Add predicate pushdown (updated) #78

mike-luabase · 2024-10-16T13:39:19Z

This PR enhances query performance by filtering data at the metadata level, reducing the amount of data read during scans. It currently only addresses queries containing a single Iceberg table.

Key Changes

Extended IcebergManifestEntry:
- Added lower_bounds and upper_bounds maps to store column statistics.
Utility Function:
- Implemented IcebergUtils::GetFullPath to resolve file paths accurately.
Metadata Retrieval:
- Added GetEntries template in IcebergTable to fetch relevant manifest entries, excluding deleted ones.
Predicate Evaluation:
- Created EvaluatePredicateAgainstStatistics to assess if data files satisfy query predicates based on their statistics.
- For each predicate:
  - Identifies the column involved.
  - Checks if the column has defined lower and upper bounds.
  - Based on the comparison type (e.g., =, >, <), determines if the predicate can be satisfied given the file's bounds.
  - If any predicate fails, the file is excluded from the scan.
Scan Expression Modification:
- Updated MakeScanExpression to filter data_file_entries using predicates before scanning.
Binding Function Enhancements:
- Enhanced IcebergScanBindReplace with additional logging and prepared data files based on predicate results.

This implementation optimizes Iceberg table scans by leveraging metadata for early data filtering, significantly improving query efficiency and resource usage.

Mytherin · 2024-10-16T13:44:08Z

src/iceberg_functions/iceberg_scan.cpp

-	select_statement->node = std::move(select_node);
-	return make_uniq<SubqueryRef>(std::move(select_statement), "iceberg_scan");
+    vector<Value> structs;
+    for (const auto &file : data_file_values) {


The majority of lines changed here are still formatting changes - could you format using our clang-format config?

@Mytherin fixed the formatting, sorry about that!

samansmink · 2024-10-16T13:47:06Z

Also @mike-luabase, you don't need to reopen the PR every time, this makes it harder to review actually since we lose a clear view on the review comments that were made before.

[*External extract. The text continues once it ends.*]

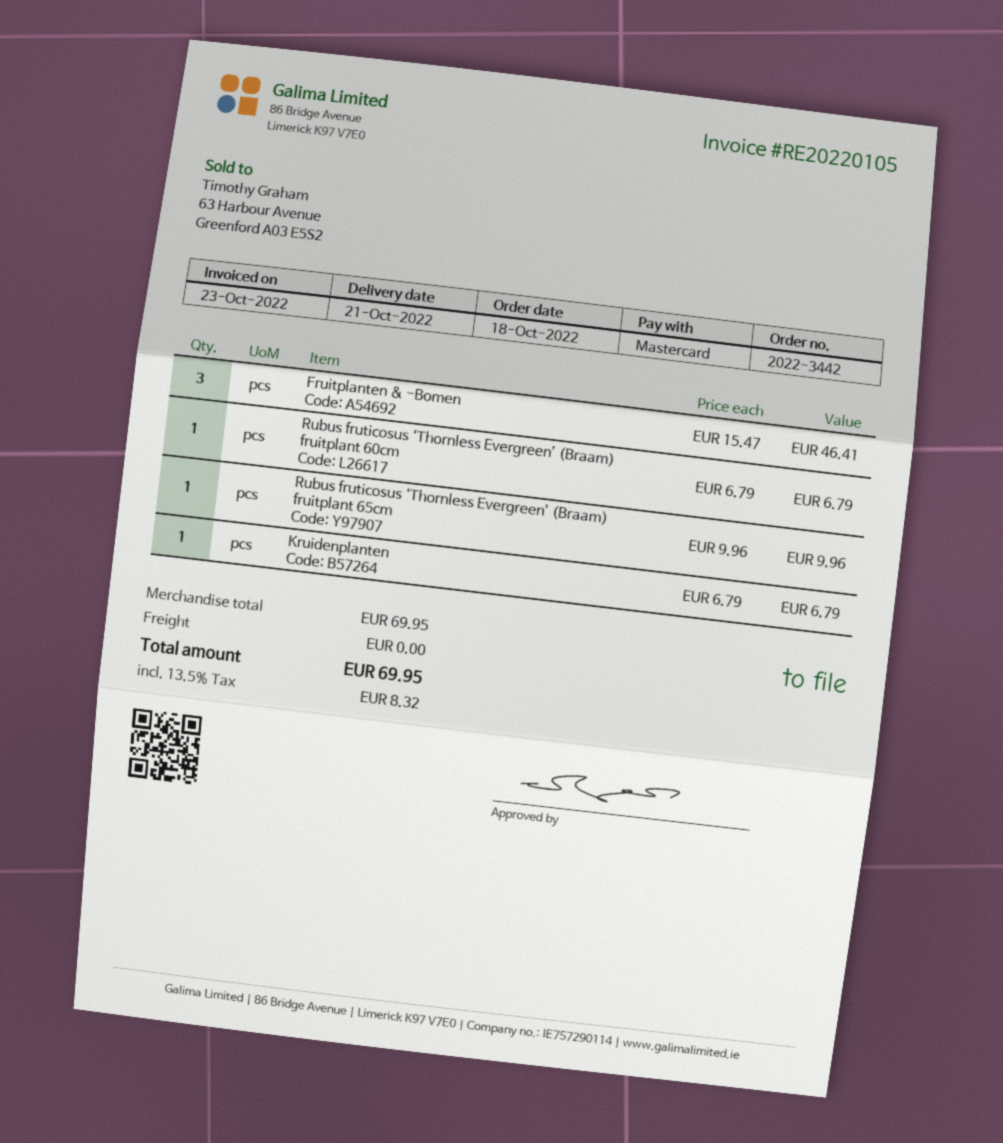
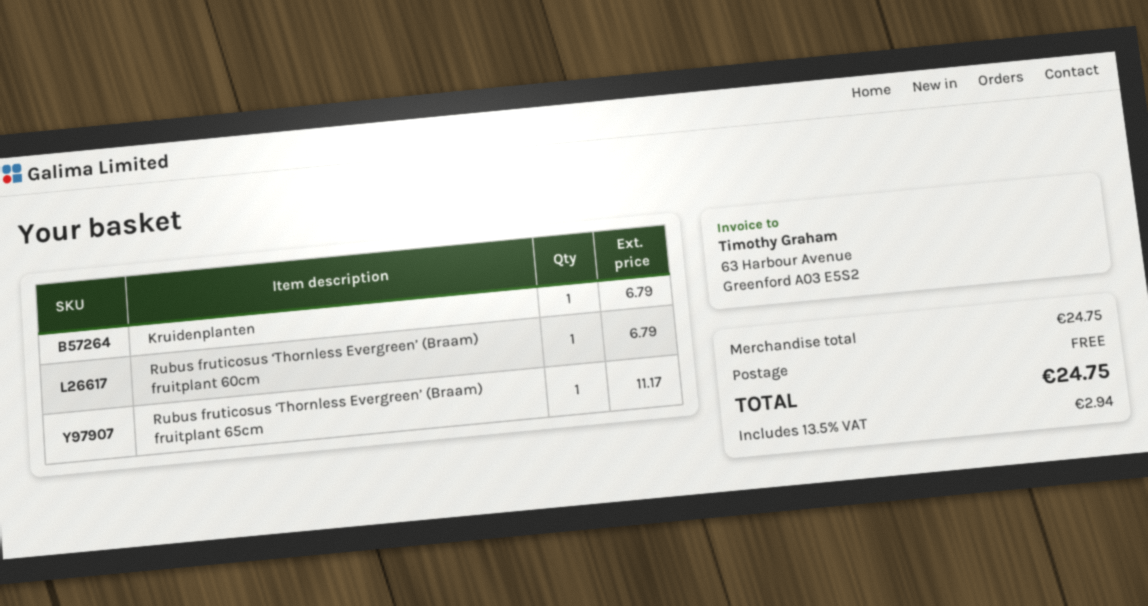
Fruitplanten & -Bomen: 3 for 46.41 -> none
Rubus fruticosus ‘Thornless Evergreen’ (Braam) fruitplant 65cm: 1 for 9.96 -> 1 for 11.17
subtotal: 69.95 -> 24.75
tax: 13.5% = 8.32 -> 13.5% = 2.94
total: 69.95 -> 24.75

If you want to overwrite commits you can just force push to your feature branch

mike-luabase · 2024-10-16T14:10:53Z

Also @mike-luabase, you don't need to reopen the PR every time, this makes it harder to review actually since we lose a clear view on the review comments that were made before.

Yes, understood, won't do that again.

mike-luabase · 2024-10-16T15:28:51Z

This test is failing, looking into it

SELECT count(*) FROM ICEBERG_SCAN('data/iceberg/generated_spec2_0_001/pyspark_iceberg_table');
Lower bounds is null
Upper bounds is null
Binder Error: Table "iceberg_scan_data" does not have a column named "filename"

mike-luabase · 2024-10-16T21:02:55Z

@Mytherin test failure should be fixed now

mike-luabase · 2024-10-17T09:27:46Z

@samansmink @Mytherin can we trigger the run again? This error doesn't seem related to my changes:

#7 [ 3/14] RUN apt-get install -y -qq software-properties-common
#7 0.232 E: Unable to locate package software-properties-common
#7 ERROR: process "/bin/sh -c apt-get install -y -qq software-properties-common" did not complete successfully: exit code: 100
------
 > [ 3/14] RUN apt-get install -y -qq software-properties-common:
0.232 E: Unable to locate package software-properties-common
------
Dockerfile:9
--------------------
   7 |     # Setup the basic necessities
   8 |     RUN apt-get update -y -qq
   9 | >>> RUN apt-get install -y -qq software-properties-common
  10 |     RUN apt-get install -y -qq --fix-missing ninja-build make gcc-multilib g++-multilib libssl-dev wget openjdk-8-jdk zip maven unixodbc-dev libc6-dev-i386 lib32readline6-dev libssl-dev libcurl4-gnutls-dev libexpat1-dev gettext unzip build-essential checkinstall libffi-dev curl libz-dev openssh-client pkg-config autoconf
  11 |     RUN apt-get install -y -qq ccache
--------------------
ERROR: failed to solve: process "/bin/sh -c apt-get install -y -qq software-properties-common" did not complete successfully: exit code: 100

catkins · 2024-10-18T01:22:49Z

@mike-luabase 💚 I'm so excited to see movement on this! I'll be able to delete a bunch of manual partition pruning + read_parquet code in an app of mine!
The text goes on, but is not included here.